Hogwarts dominates Harry Potter not just because readers can relate to it or because Rowling lovingly renders every detail of it. It’s also the structure of every book save one. No matter what else is going on in a Harry Potter book, you can be certain that it will start late in summer, with Harry getting ready to go back to Hogwarts. There will be some mention of the train ride to school and the welcoming feast—and the attendant Sorting of new students. Time is marked by school breaks and Quidditch games. The climax is almost always at the end of the school year, with final exams getting a name-check or more. Then the leaving feast, the House Cup and the decorations that go with it, and everyone going home.

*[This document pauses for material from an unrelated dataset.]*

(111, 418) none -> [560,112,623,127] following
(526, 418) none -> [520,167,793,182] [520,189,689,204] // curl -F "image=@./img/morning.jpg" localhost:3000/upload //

It’s a familiar routine and it anchors the craziness of every near-death adventure Harry and his friends go on. With any series, there’s always the problem of giving fans more of what they loved without just telling the same story over and over again. Using the school schedule as the rhythm of the story, but not the actual plot elements, allows that to happen.
That structure exists in a meta sense as well. A lot has been made of how the Harry Potter books get darker and more adult as the series goes on—which, for those of us who were kids and read them as they came out, meant we were literally growing up with them. Similarly, within the books, students at Hogwarts get new responsibilities and control within their studies as they age. Year three comes with getting to pick some classes. Older students can drop subjects or continue to advanced study of them, based on their interests/what profession they’re interested in.

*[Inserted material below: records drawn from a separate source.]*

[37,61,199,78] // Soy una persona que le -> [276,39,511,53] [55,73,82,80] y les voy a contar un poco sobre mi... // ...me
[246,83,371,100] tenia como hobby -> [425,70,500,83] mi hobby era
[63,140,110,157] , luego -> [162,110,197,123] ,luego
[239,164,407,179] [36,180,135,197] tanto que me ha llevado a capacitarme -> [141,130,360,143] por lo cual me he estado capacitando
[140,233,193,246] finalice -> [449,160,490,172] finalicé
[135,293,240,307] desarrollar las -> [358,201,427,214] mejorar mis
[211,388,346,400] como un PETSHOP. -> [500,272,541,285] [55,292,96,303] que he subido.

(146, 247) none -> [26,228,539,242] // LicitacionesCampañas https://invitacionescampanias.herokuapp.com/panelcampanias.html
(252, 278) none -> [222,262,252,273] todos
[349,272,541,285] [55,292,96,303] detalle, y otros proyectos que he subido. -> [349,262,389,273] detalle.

It’s all packed with the detail Rowling loves—the ins and outs of the O.W.L. and N.E.W.T. exams, for example—and obviously mirrors what happens in actual schools. But plenty of series with magic schools don’t change their level of reading difficulty or darkness as the characters age. Harry Potter does, reinforcing the idea that young readers are growing up with the characters.
The last book in the series breaks these established rules. Harry doesn’t go to Hogwarts, and the action at the school and the action of the protagonists is divorced for almost all of the story. Again, not going to school establishes how wrong things have gone; breaking the pattern established in six other books is how you know Deathly Hallows is also going to break the cycle of Harry and his friends always fighting but never truly defeating Voldemort. (It’s also my least favorite for the same reason—I feel like the world-building is weakest in Deathly Hallows, and abandoning so many of the signposts used in the other books makes it harder to remember.)
Harry Potter lives and dies by Hogwarts. Even more than Harry himself, the School for Witchcraft and Wizardry is Rowling’s greatest creation.